“I wish they’d come out of their holes,” grumbled Patsy. “I’d rather have them sting me than stay back there, where you can’t tell what they are after. What do you think about it, chief?”

“Ask Jai Singh,” was Nick Carter’s response.

Jai Singh spoke for himself, without being questioned.

“Such is not their way,” he told them, in his deep voice. “So long as they see we keep guard, they hide away deep in the forests. Yet they watch—they watch! Look you! See you that way to the left—far away, above the big trees yonder above the sun. It looks like a pinch of wind-driven dust?”
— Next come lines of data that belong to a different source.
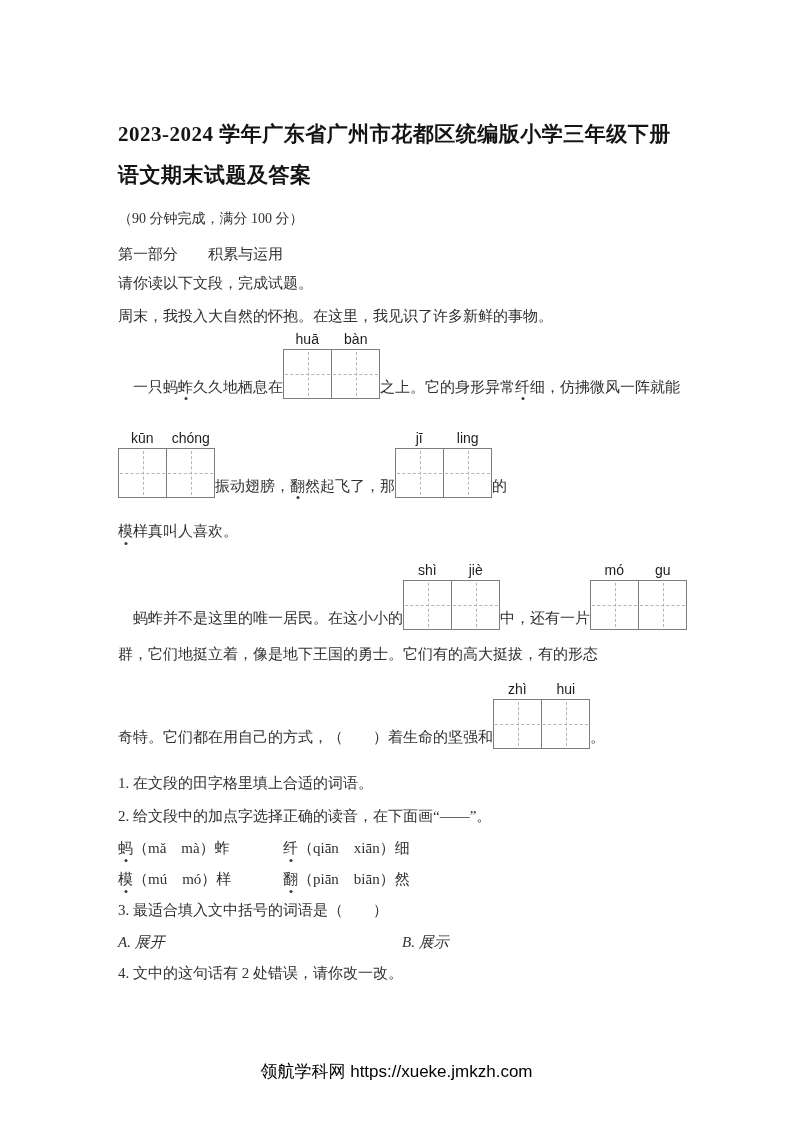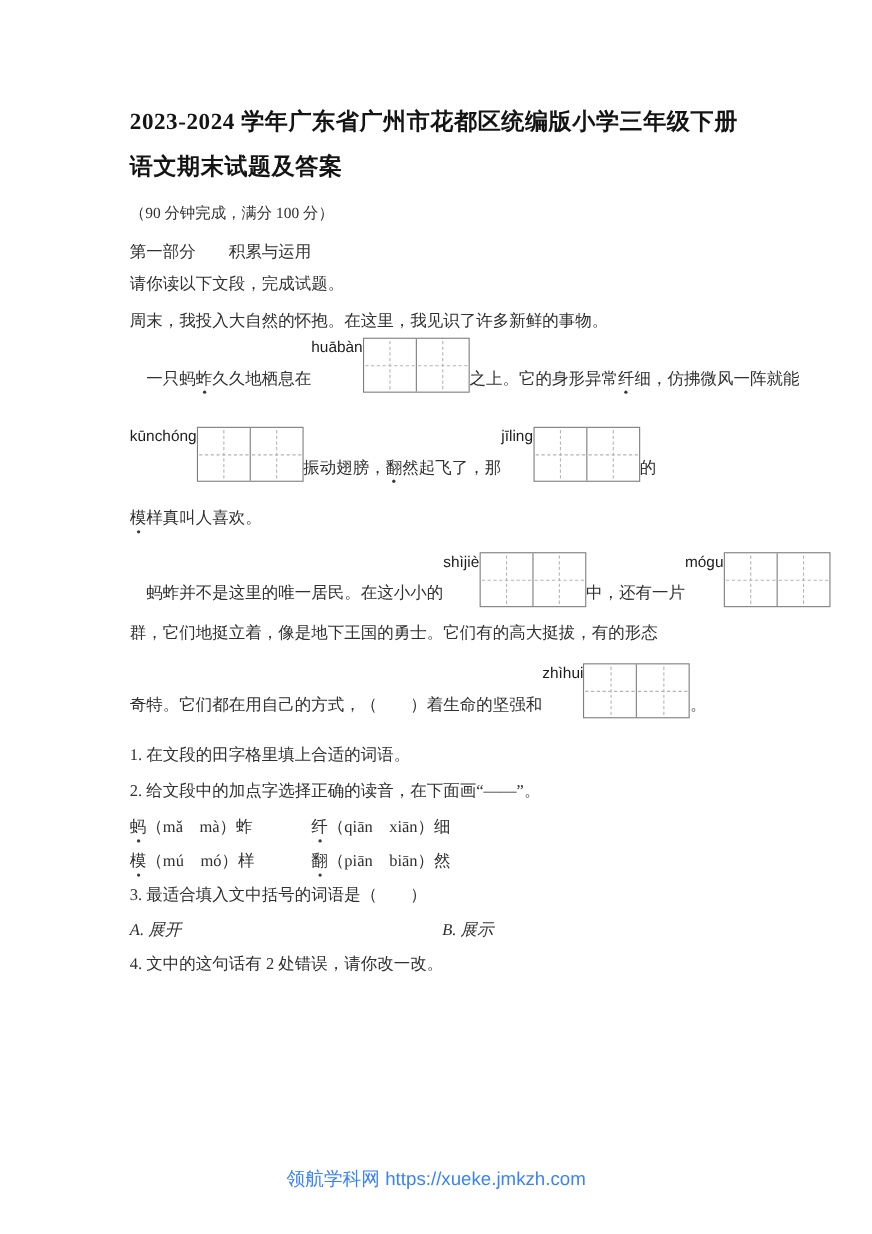--- a/index.html
+++ b/index.html
@@ -13,7 +13,7 @@
   .line{font-size:15px;line-height:18px;white-space:nowrap;}
   .mt6{margin-top:6px}.mt9{margin-top:25px}.mt13{margin-top:13px}.mt14{margin-top:14px}
   .mt15{margin-top:15px}.mt16{margin-top:11px}.mt17{margin-top:17px}.mt21{margin-top:21px}
-  .mt22{margin-top:22px}.mt24{margin-top:24px}.mt31{margin-top:31px}.mt96{margin-top:96px}
+  .mt22{margin-top:22px}.mt24{margin-top:24px}.mt31{margin-top:31px}.mt96{margin-top:120px}
 
   .boxrow{display:flex;align-items:flex-end;white-space:nowrap;font-size:15px;line-height:18px;}
   .boxrow .tx{padding-bottom:3px;}

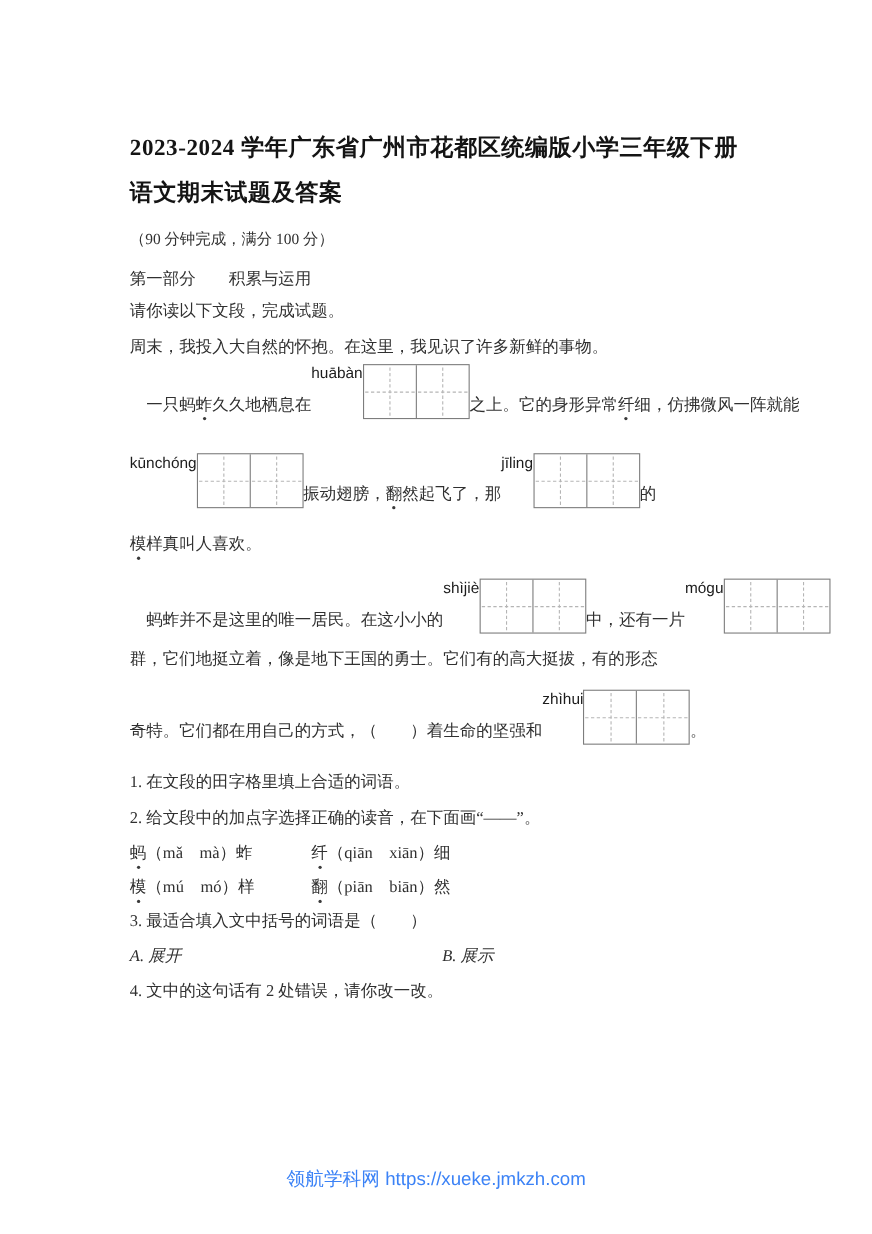--- a/index.html
+++ b/index.html
@@ -19,7 +19,7 @@
   .boxrow .tx{padding-bottom:3px;}
   .ind{padding-left:15px;}
 
-  .bg{display:inline-flex;flex-direction:row;align-items:stretch;}
+  .bg{display:inline-flex;flex-direction:column;align-items:stretch;}
   .py{display:flex;font-family:"Liberation Sans","DejaVu Sans",sans-serif;font-size:14px;line-height:17px;color:#1c1c1c;margin-bottom:1px;}
   .py span{flex:1;text-align:center;}
   .tzbox{display:flex;border:1px solid #7d7d7d;background:#fff;}

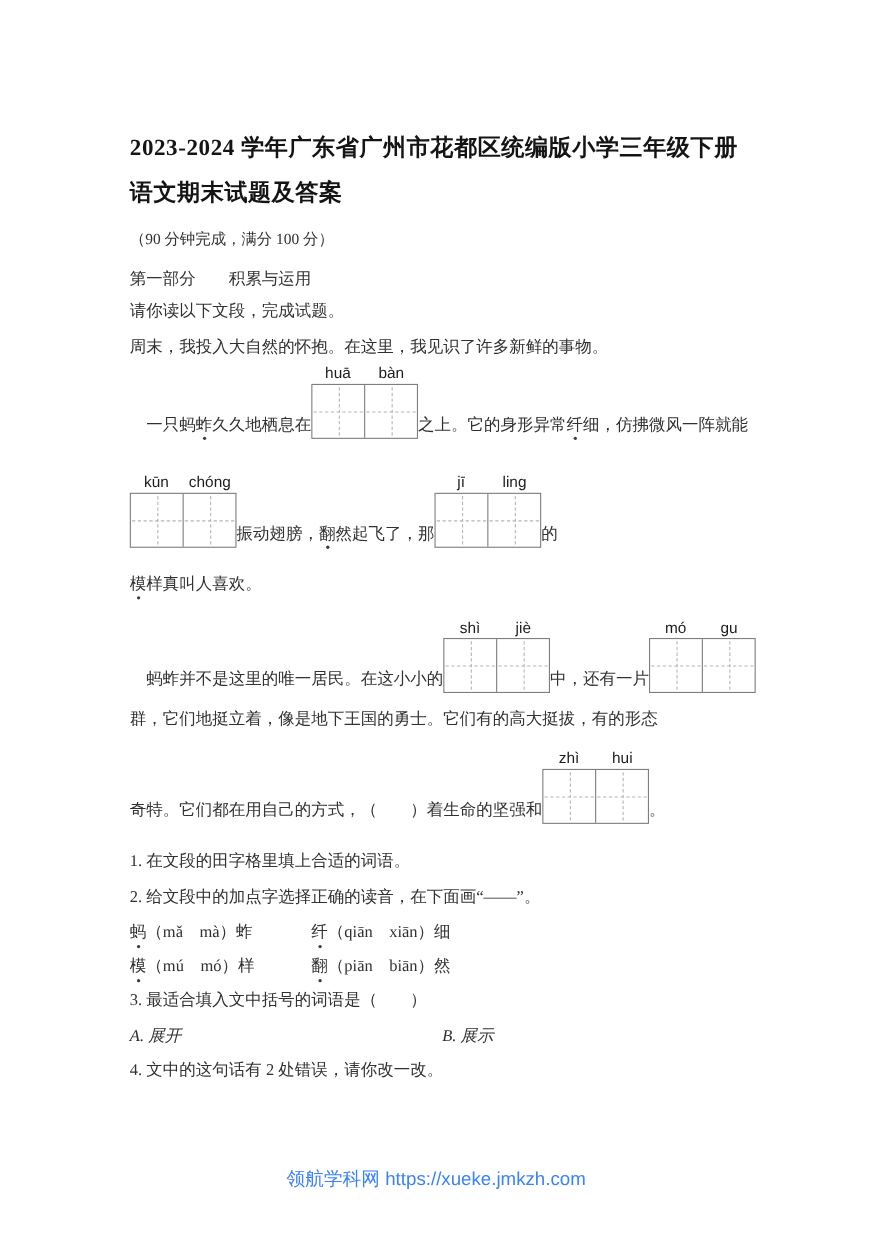--- a/index.html
+++ b/index.html
@@ -39,7 +39,7 @@
 
   .footer{
     position:absolute;left:0;right:0;top:1060px;text-align:center;
-    font-family:"Liberation Sans","DejaVu Sans",sans-serif;font-size:17px;color:#3b82f6;
+    font-family:"Liberation Sans","DejaVu Sans",sans-serif;font-size:17px;color:#000000;
   }
 </style>
 </head>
“What is it?” asked Jefferson Arnold.

“They are forest birds, disturbed by their scouts,” replied Jai Singh impressively. “Aye, you may laugh. But my eyes are keen, and I tell you that it is so. It is a warning.”

They gazed at the snow-capped mountains some distance ahead of them, and which were hazy on that account. Nick Carter knew them for part of the great range of the Himalayas, mysterious and grim—as if they locked in their bosom the secrets of ages.

The forest land near the head of the river soon began to open out on either side into a barren plain, and the stream constantly dwindled, until it was scarcely a hundred yards across and flowed sluggishly over the shoals that gave hardly depth enough for the flat-bottomed boat to navigate.

“By all accounts, the Golden Scarab country should lie over there, beyond the mountains,” was Nick Carter’s comment. “Little is known of it, and I cannot even give it a better name than the one I have just used. But there is no doubt in my mind that it exists, and that it is such a place as Jai Singh has described.”

“I speak according to the knowledge that has come to me,” put in the tall Hindu, with dignity.